Smoky days put extra demand on systems you rely on year-round — your antioxidant defenses, your airways, your immune system. Supporting those systems is exactly what the right nutrients do well, and this is the short list we reach for at home when the sky turns gray:
- NAC (N-acetyl cysteine). The direct building block your body uses to make glutathione, and one of the most researched antioxidant-support supplements there is. It supports your body's own antioxidant production and normal respiratory function.* We stock Pure Encapsulations NAC and Thorne NAC.
- Glutathione.
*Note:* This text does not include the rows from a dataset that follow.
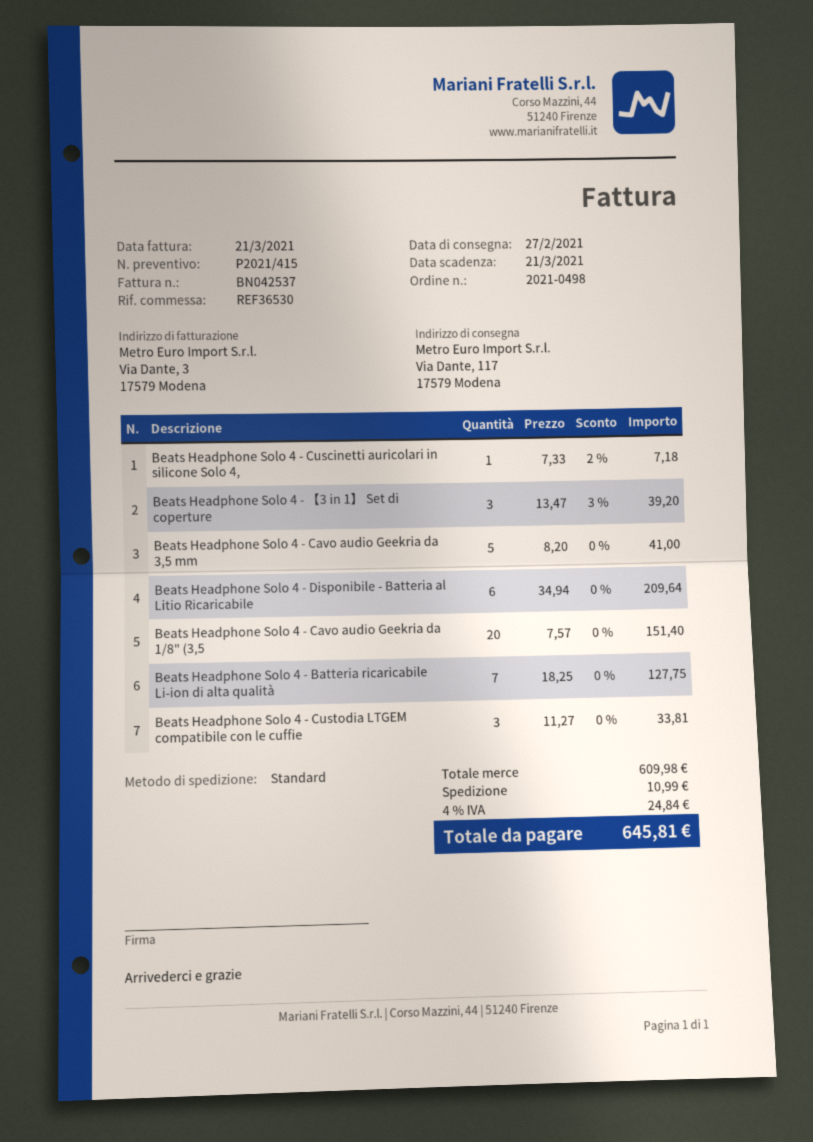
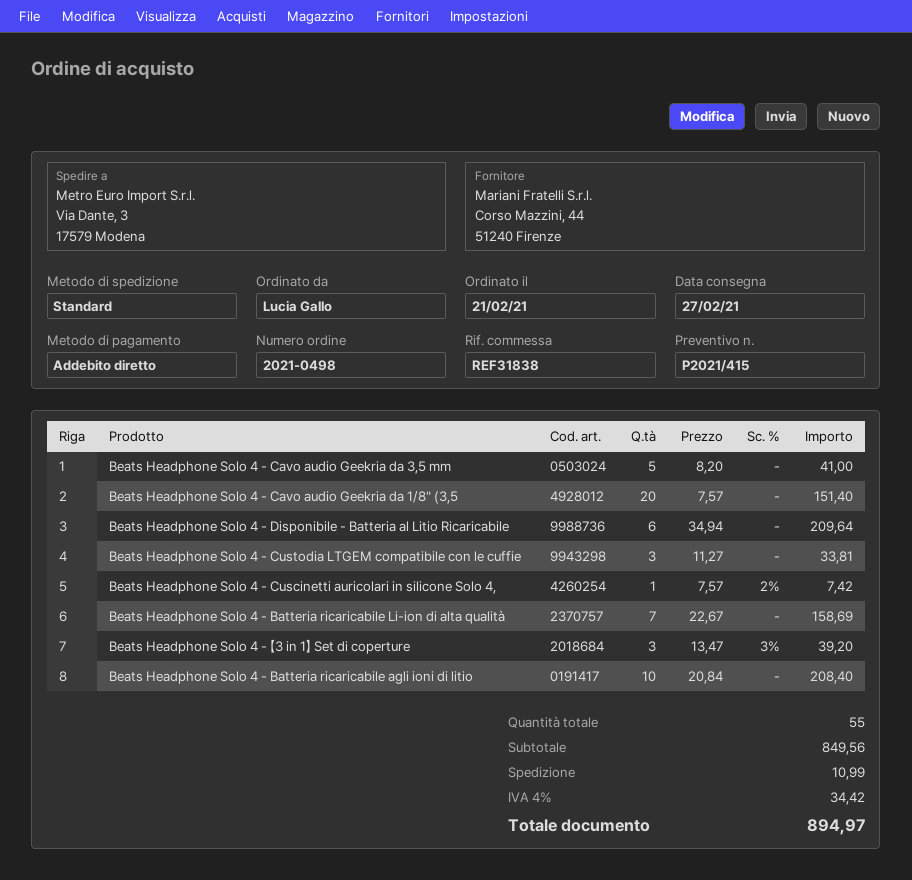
reference: REF36530 -> REF31838
ship to: Via Dante, 117, 17579 Modena -> Via Dante, 3, 17579 Modena
Beats Headphone Solo 4 - Cuscinetti auricolari in silicone Solo 4,: 1 x 7.33 - 2% = 7.18 -> 1 x 7.57 - 2% = 7.42
Beats Headphone Solo 4 - Batteria ricaricabile Li-ion di alta qualità: 7 x 18.25 = 127.75 -> 7 x 22.67 = 158.69
Beats Headphone Solo 4 - Batteria ricaricabile agli ioni di litio: none -> 10 x 20.84 = 208.40
subtotal: 609.98 -> 849.56
tax: 4% = 24.84 -> 4% = 34.42
total: 645.81 -> 894.97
Often called the body's master antioxidant; it's the workhorse your cells use to manage oxidative stress.* Terry Naturally Clinical Glutathione and Pure Encapsulations Liposomal Glutathione are the two we recommend most, both in forms designed to survive digestion.
- Quercetin with vitamin C. Quercetin is a plant flavonoid with antioxidant activity, and vitamin C helps recycle it; the two show up together in most formulas for a reason. Both support a healthy immune system.* Try Solgar Quercetin Complex with Ester-C or Pure Encapsulations Quercetin.
- Omega-3s. Foundational for cardiovascular health,* which matters more than usual when the air is rough. Nordic Naturals Ultimate Omega 2X is our bestseller here.
- Herbal respiratory blends. Mullein has centuries of traditional use for supporting clear, comfortable breathing.* Gaia Herbs Mighty Lungs and Planetary Herbals Mullein Lung Complex both build on it, and Terry Naturally BosMed Respiratory Support takes the boswellia route.
You can browse the full Lungs and Antioxidants collections online. If you're in the Madison area, stop into any of our stores — the air inside is conditioned and filtered, and our wellness team can help you figure out what makes sense for your situation. One caution: if you take prescription medications, check with your doctor or pharmacist before adding NAC or quercetin, since both can interact with certain drugs.
How long will this last?
The current plume should thin out over the weekend as the wind shifts. But Canadian officials expect fires to keep burning for months, and it only takes one northerly setup to bring the smoke back. Keep the purifier where you can reach it, leave a couple of N95s in the glovebox, and don't delete that Fire and Smoke Map bookmark yet. Smoke days are becoming a summer routine in the Midwest, the same way heat advisories are. The families that do best are the ones with a plan already in place.
Breathe easy. We're here if you need us.
*These statements have not been evaluated by the Food and Drug Administration. These products are not intended to diagnose, treat, cure, or prevent any disease.